A mudança, porém, parece distante. O índice de 32,1% de prefeitos eleitos que se declararam negros, neste ano, representa, sim, um aumento em relação a 2016, quando o percentual era de 29,2%, segundo o TSE, mas a proporção continua muito baixa, considerando-se que mais da metade da população brasileira (56,2%) é negra.
Vilmar Kalunga disse que pretende fazer a parte dele, na administração de Cavalcante. “Nossa prioridade é trabalhar por igualdade, é melhorar a saúde, que é precária demais, muito precária, nosso povo sofre bastante, pela dificuldade de acesso”, destacou. “Há comunidade, aqui, que tem 425 famílias, mais de duas mil pessoas morando longe da cidade, é muito grande o município. É o terceiro maior do estado de Goiás”, comentou o prefeito eleito.
“Temos prioridade, também, na questão de estradas, há muitas pessoas isoladas ainda. A questão dos produtores, da educação, também precisam melhorar, buscar renda para os nossos jovens. Muitos deles saem e não voltam. O meu sonho é que o nosso povo possa realizar seus sonhos aqui, também.”
Servidor público municipal de carreira, Vilmar Kalunga tem licenciatura em educação no campo, pela Universidade de Brasília (UnB). É pós-graduado em ciências da natureza e em matemática, também pela instituição brasiliense. Foi eleito por duas vezes presidente da Associação Quilombo Kalunga (AQK), que tem abrangência em Cavalcante, Teresina e Monte Alegre.
Em 2016, o quilombola foi candidato a vice-prefeito de Cavalcante, mas a chapa dele ficou em segundo lugar. Para o pleito deste ano, o município teve oito candidatos a prefeito num colégio eleitoral de menos de três mil eleitores. A cidade tem uma população de 9.392 habitantes, segundo o Instituto Brasileiro de Geografia e Estatística (IBGE).
A Articulação das Comunidades Negras Rurais Quilombolas (Conaq) fez um levantamento dos candidatos quilombolas eleitos em todo o país e concluiu que Vilmar foi o único escolhido para o cargo de prefeito. Além dele, segundo a organização, foram bem-sucedidos nas urnas um vice-prefeito e 56 vereadores quilombolas. Ainda conforme a Conaq, o futuro administrador de Cavalcante é o segundo prefeito quilombola da história do Brasil. Antes, em 2012, Darcira foi eleita prefeita de Açucena (MG) e, depois, reeleita em 2016.
Nada a comemorar
Sobre a passagem do 20 de novembro, Dia da Consciência Negra, Vilmar lamentou não ter o que comemorar, especialmente depois do brutal assassinato de João Alberto Silveira Freitas, um homem negro, de 40 anos, espancado até a morte, na noite de quinta-feira, por dois homens brancos, num supermercado da rede Carrefour, em Porto Alegre.
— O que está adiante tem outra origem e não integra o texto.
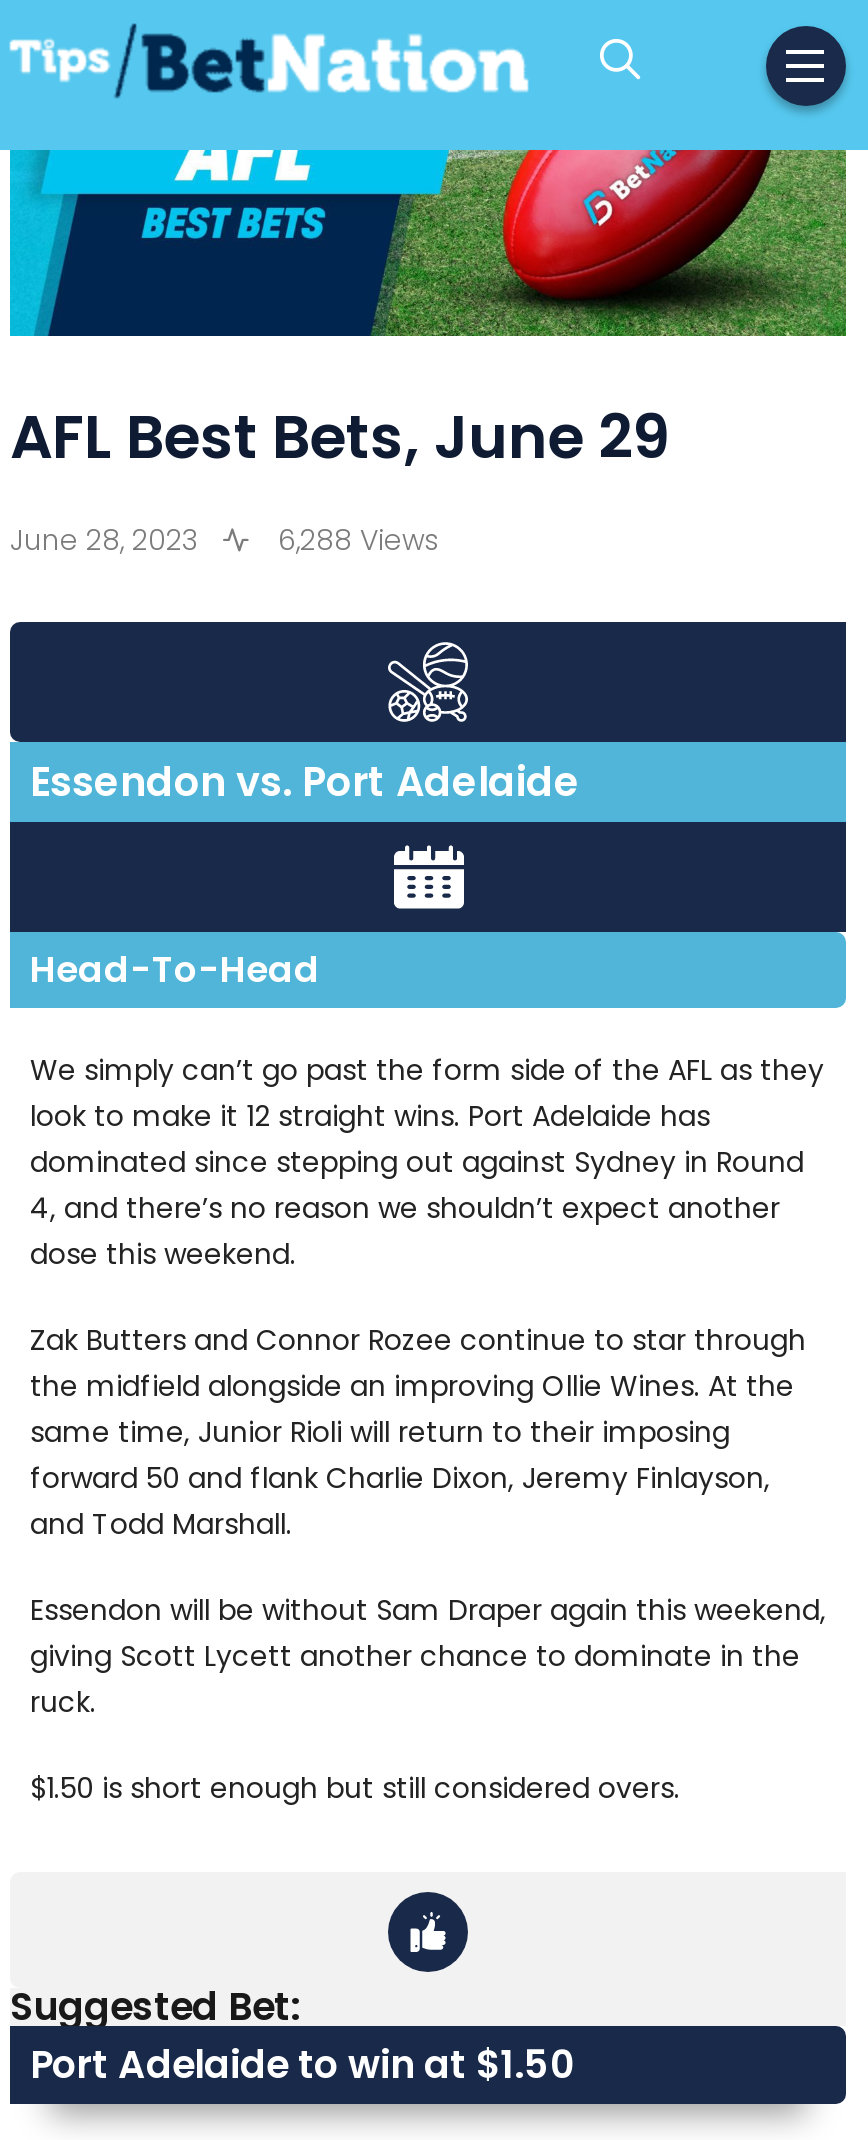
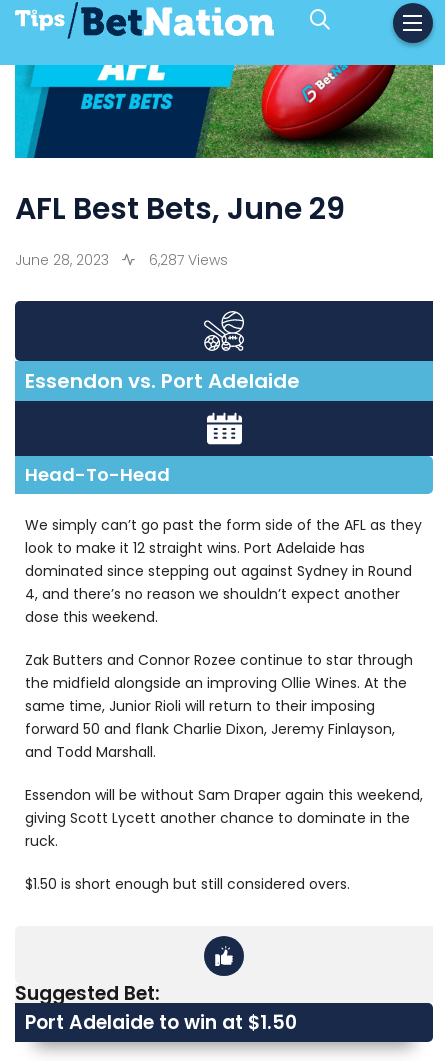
[10,520,440,560] June 28, 2023 6,288 Views -> [15,250,228,270] June 28, 2023 6,287 Views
“Não tenho nem palavras para dizer. Isso aí é uma falta de humanismo, as pessoas não têm coração. Matar uma pessoa por causa da cor da pele. Nós somos iguais. E ainda tem gente que diz que não existe racismo. É só olhar as estatísticas para ver que tem. Quem mais morre nas favelas, nas cidades grandes? Pode olhar que são os negros. Quem a polícia aborda mais? Os negros sofrem preconceito todos os dias”, afirmou. “Hoje (ontem), é 20 de novembro. Seria um dia para a gente comemorar direitos conquistados, mas, infelizmente, ainda não é possível.”